__Listed entries__:
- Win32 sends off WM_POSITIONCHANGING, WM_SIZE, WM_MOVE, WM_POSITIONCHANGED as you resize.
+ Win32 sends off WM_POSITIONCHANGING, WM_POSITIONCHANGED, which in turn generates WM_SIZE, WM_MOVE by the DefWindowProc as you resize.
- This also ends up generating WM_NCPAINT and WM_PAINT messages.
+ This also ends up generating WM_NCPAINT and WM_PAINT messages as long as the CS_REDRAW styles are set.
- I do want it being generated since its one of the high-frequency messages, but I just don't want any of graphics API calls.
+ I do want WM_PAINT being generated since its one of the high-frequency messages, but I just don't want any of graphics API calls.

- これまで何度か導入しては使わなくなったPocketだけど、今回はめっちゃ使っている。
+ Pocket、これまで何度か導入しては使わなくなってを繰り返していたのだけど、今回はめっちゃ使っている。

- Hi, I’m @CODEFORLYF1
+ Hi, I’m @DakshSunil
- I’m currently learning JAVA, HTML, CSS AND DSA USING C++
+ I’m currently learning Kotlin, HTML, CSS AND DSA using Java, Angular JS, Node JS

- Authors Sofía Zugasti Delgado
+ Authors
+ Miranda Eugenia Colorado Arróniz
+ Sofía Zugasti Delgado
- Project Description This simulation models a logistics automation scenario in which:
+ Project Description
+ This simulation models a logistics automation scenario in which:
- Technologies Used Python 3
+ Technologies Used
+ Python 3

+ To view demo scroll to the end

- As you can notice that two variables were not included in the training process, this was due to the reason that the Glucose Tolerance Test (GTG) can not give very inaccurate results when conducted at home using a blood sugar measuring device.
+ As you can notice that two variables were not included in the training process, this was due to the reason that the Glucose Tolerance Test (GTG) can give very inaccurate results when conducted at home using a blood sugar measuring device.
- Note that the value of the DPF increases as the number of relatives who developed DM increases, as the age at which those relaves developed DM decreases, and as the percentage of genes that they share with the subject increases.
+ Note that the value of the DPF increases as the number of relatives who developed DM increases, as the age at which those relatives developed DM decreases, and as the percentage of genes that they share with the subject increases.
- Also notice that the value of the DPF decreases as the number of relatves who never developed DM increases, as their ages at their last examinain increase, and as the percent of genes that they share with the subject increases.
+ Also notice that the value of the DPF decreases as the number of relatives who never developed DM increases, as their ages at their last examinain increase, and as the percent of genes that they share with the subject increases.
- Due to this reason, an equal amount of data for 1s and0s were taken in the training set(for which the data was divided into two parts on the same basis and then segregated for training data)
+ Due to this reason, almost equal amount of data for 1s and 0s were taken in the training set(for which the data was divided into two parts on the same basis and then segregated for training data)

__Assigned task__: Tally, across the records, each line that contains the word "frequency", and answer with nothing except the count.

__Exercise output__: 2